The university has put into place a robust plan to make the campus healthy and safe for all --- but you must do your part. On August 22, all students received an email from Senior Vice Chancellor for Student Affairs Madeleine Estabrook on the expectations for behavior both on campus and off campus. Please read it carefully today.

To summarize:

  1. Gatherings on or off campus must conform to healthy practices as outlined by university and Massachusetts state guidance. If you host or attend an inappropriate party or gathering, you run the very real risk of immediate removal from the community.
  2. Wear a mask indoors and outdoors as you maintain a 6-foot distance from everyone.
  3. Get tested every three days using the COVID-19 Test Scheduler (Covid19-testing.northeastern.edu.) We may require more frequent testing as the semester progresses. It’s quick, easy and will help us to quickly identify and care for anyone who tests positive. I will not be told the identity of anyone who tests positive, and you do not need to share that information with me or anyone else unless you want to. If you receive a positive test result, you will be contacted by a member of the university’s telehealth team who will provide you with next steps.
  4. Do a Daily Wellness Check (wellness-check.northeastern.edu), wash your hands well and regularly, and disinfect high-touch surfaces and spaces.
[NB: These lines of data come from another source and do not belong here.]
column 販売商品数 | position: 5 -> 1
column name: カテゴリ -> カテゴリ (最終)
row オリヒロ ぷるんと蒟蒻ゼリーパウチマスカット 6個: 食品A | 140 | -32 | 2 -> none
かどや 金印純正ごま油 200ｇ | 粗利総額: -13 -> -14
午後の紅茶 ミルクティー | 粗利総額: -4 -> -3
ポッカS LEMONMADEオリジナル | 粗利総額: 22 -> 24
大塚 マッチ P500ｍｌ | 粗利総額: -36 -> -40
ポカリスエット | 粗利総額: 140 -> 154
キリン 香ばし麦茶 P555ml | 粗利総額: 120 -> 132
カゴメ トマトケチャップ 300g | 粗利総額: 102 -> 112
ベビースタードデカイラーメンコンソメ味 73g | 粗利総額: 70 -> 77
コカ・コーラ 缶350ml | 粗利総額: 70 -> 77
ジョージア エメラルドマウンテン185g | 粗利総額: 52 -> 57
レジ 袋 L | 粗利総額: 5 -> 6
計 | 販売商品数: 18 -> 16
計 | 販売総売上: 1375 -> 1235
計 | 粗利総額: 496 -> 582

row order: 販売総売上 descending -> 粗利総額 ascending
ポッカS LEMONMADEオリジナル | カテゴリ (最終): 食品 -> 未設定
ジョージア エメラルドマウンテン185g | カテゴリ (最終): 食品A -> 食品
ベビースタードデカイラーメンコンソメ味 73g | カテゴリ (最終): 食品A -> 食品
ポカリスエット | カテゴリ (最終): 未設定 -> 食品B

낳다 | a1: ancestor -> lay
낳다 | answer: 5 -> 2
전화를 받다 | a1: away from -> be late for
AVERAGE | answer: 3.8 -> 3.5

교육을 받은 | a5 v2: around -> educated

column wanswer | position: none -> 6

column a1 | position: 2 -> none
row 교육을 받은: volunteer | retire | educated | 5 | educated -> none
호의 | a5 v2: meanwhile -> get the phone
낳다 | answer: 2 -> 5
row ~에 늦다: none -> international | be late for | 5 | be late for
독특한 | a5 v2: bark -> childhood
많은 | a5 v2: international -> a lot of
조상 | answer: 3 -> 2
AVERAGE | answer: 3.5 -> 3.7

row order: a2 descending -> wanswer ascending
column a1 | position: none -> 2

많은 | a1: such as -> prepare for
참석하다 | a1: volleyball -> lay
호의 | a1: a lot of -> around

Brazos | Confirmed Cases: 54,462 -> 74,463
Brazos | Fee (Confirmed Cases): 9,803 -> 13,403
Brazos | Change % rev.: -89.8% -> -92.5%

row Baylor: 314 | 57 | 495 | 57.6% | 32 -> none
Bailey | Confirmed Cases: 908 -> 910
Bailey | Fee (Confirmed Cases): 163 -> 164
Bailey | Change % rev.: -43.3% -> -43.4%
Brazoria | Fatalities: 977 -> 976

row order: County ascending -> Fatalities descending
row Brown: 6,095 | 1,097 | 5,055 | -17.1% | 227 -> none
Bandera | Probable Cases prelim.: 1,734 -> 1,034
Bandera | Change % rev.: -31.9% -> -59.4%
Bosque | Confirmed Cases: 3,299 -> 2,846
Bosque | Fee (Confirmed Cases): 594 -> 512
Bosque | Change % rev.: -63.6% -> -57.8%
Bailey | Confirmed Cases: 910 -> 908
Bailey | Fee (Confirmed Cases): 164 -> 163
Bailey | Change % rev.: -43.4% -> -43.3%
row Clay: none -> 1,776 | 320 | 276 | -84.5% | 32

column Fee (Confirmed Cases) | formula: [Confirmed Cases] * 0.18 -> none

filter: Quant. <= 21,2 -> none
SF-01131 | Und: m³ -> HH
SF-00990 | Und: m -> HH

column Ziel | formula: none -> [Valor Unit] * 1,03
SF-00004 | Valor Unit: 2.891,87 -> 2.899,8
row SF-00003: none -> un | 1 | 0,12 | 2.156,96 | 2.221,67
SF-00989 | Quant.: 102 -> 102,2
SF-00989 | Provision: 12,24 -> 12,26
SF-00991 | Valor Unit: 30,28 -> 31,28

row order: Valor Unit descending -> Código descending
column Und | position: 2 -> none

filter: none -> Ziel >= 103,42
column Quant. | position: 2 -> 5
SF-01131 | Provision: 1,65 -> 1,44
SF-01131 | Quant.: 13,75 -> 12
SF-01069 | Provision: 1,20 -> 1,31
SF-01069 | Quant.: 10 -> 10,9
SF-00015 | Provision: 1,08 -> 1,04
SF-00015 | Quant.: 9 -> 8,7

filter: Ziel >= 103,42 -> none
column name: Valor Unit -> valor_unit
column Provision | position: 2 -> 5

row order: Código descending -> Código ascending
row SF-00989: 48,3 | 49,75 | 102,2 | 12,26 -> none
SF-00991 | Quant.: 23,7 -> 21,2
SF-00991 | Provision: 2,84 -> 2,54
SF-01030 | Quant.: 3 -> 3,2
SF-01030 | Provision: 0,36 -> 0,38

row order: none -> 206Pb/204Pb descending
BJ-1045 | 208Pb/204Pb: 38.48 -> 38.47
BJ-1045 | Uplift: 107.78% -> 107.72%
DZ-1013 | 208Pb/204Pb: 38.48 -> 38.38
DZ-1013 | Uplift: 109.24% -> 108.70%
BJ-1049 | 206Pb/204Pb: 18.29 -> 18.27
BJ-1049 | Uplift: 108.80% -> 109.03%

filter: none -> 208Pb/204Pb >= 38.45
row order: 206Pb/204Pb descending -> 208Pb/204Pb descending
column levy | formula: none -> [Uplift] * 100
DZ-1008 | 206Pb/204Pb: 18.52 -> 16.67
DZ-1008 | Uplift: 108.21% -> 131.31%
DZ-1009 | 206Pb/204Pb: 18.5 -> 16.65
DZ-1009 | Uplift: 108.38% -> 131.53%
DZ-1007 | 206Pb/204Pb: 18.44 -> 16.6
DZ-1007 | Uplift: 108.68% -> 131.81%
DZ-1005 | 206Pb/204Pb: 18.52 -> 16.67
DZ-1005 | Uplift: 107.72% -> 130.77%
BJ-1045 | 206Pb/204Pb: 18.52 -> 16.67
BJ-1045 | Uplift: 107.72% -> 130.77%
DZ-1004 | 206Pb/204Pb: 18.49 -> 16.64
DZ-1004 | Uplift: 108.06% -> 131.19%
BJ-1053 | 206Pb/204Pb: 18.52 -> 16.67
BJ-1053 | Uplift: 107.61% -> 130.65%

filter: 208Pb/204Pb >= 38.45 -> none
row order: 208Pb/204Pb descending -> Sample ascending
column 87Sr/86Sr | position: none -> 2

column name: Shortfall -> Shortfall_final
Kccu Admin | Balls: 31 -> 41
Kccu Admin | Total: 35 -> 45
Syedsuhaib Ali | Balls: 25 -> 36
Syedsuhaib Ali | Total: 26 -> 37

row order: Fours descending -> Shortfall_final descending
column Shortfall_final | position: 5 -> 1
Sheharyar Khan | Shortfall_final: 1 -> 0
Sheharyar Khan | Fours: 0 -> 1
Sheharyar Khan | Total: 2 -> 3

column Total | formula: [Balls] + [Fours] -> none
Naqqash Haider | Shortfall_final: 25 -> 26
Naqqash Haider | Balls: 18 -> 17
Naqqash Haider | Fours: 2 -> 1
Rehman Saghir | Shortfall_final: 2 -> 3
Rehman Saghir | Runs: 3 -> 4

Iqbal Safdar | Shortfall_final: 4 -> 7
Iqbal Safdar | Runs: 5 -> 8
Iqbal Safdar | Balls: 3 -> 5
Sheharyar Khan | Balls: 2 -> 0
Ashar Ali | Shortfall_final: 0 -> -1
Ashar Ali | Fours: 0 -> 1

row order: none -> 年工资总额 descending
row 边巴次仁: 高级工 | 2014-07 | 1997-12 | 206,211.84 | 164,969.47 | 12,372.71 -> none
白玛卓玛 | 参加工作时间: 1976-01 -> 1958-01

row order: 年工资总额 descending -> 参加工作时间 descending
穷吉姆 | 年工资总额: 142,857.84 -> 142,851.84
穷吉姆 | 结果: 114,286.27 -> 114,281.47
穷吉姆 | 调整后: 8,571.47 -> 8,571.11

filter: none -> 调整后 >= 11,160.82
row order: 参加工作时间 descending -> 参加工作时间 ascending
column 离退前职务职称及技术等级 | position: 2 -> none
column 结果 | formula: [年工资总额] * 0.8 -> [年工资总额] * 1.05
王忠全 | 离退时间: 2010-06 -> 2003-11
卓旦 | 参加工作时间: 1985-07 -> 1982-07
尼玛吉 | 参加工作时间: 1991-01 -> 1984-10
  5. If you come to class without a mask, I’ll ask you to go and get one on campus. You can get a mask at the Visitor Center or at the Curry Student Center Help Desk. If you refuse to wear a mask in class, I won’t be able to continue the class. If you are not sitting six feet apart from your classmate, I’ll ask you to do so. We won’t be able to eat or drink in class (except water). If you test positive, you will need to enter isolation as directed by the university’s telehealth team. I expect that you will not come in-person to class and that you will follow the guidance from the university telehealth team to isolate and get appropriate healthcare if needed.
  6. Staying safe is a responsibility that we all must take seriously. Keep in mind the “Protect the Pack” theme. Remember that our individual actions will help everyone stay safe this fall.